A good indicator you’re spending unwisely, explains Andrew, is when you continue to shop even though you’ve made a deal with yourself not to. ‘Keeping your spending habits secret is another. If you are hiding boxes from your other half, you have to ask yourself why. The other thing is going online just to look for something to buy. For me, that’s a red flag.’

Social media can feel like a spider’s web for emotional spending. Analysis commissioned by Visa last year found that one in four purchases in the UK are now made as a result of interacting with a social media platform.

Flash sales, pop-up ads, rosy-hued influencers promoting must-have products alongside reassuring comments propel us to click-to-buy to fit in, while artificial intelligence and targeted advertising means machines know what we want to buy before we do.

One 64-year-old retired property developer, who wants to remain anonymous, developed an addiction to shopping via Instagram interiors accounts during the many lockdowns and has found it hard to stop since things opened up.

‘My husband says I am single-handedly keeping the economy going,’ she says, detailing how she spends hours each day scrolling through vintage finds and independent dealers who put one-off items up for auction.

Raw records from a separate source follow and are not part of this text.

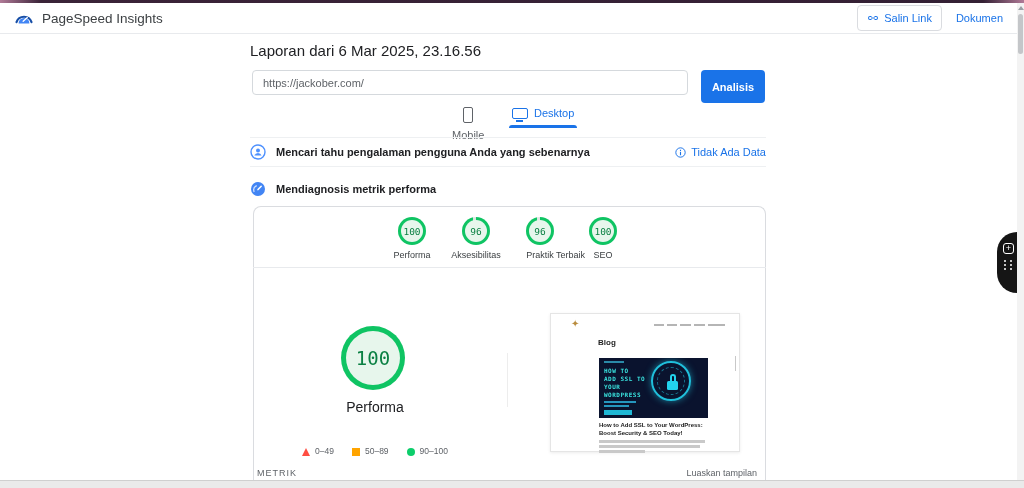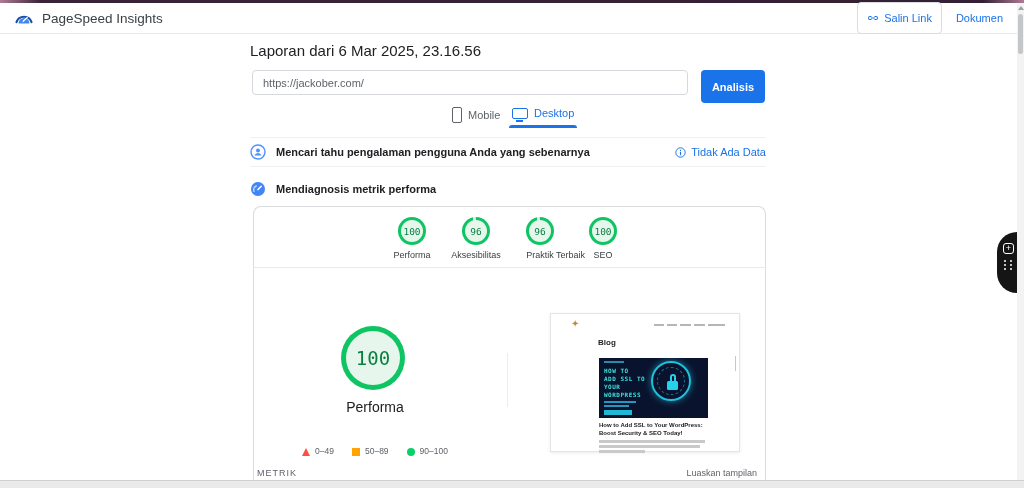--- a/index.html
+++ b/index.html
@@ -19,7 +19,7 @@
   .app-title { font-size:13.5px; color:#3c4043; margin-left:8px; }
   .header-right { margin-left:auto; display:flex; align-items:center; gap:14px; }
   .btn-copy { display:flex; align-items:center; gap:5px; border:1px solid #dadce0; border-radius:4px;
-              height:32px; padding:0 9px; color:#1a73e8; font-size:11px; background:#fff; cursor:pointer; }
+              height:26px; padding:0 9px; color:#1a73e8; font-size:11px; background:#fff; cursor:pointer; }
   .link-docs { color:#1a73e8; font-size:11px; cursor:pointer; }
 
   

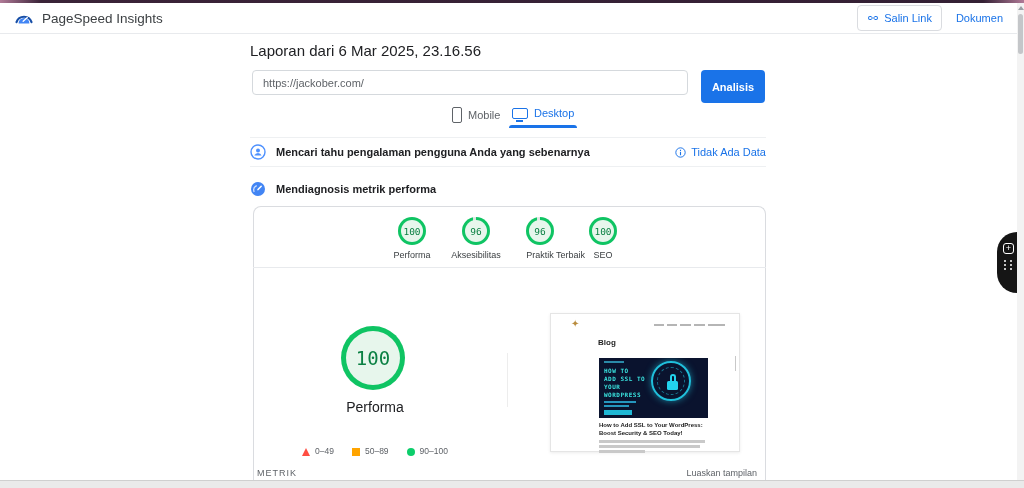--- a/index.html
+++ b/index.html
@@ -37,7 +37,7 @@
 
   
   .tab { display:flex; align-items:center; gap:6px; cursor:pointer; }
-  .tab-mobile { left:452px; top:107px; }
+  .tab-mobile { left:452px; top:107px;flex-direction:column; }
   .tab-desktop { left:512px; top:107px; }
   .tab-label { font-size:11px; color:#5f6368; }
   .tab-label.active { color:#1a73e8; }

‘The fastest person to write, “Yes please” in the comments gets it. So now I’ve become very aware of seller’s routines — for example, if they have children I know they are unlikely to post during bathtime — and I have alerts for when favourite accounts post new items. It becomes like a drug. When I hear that ping I career across the kitchen to get to my phone in time.’

A discerning eye has prevented too many costly regrets, and much is bought for children and grandchildren, but she finds it hard to turn down certain items like pretty china or gingham eiderdowns. ‘Once you’ve bought one thing, it’s like your wallet has opened; you know you can buy more from that person and save on postage.’ Her daughters have told her she has a problem, which she accepts.

There are steps you can take to stop yourself buying unnecessarily. The first? Choosing to buy non-essential items in an actual shop now the High Street is back in business, so you have unpressurised time to weigh up whether you really want it.

Consumer psychologist Kate Nightingale suggests creating barriers to spending: remove any saved bank details from websites, delete your PayPal account, leave credit cards in other rooms. Don’t buy immediately, she advises, but instead let things sit in the basket for hours, or even days, to see if you still feel the same about them later.

‘It’s about trying to take a step back,’ agrees Emilie. ‘Emotional spending is fine, so long as it is done in a controlled way — not a vicious cycle that lands you in the red, steeped in regret or unable to pay for the important things.’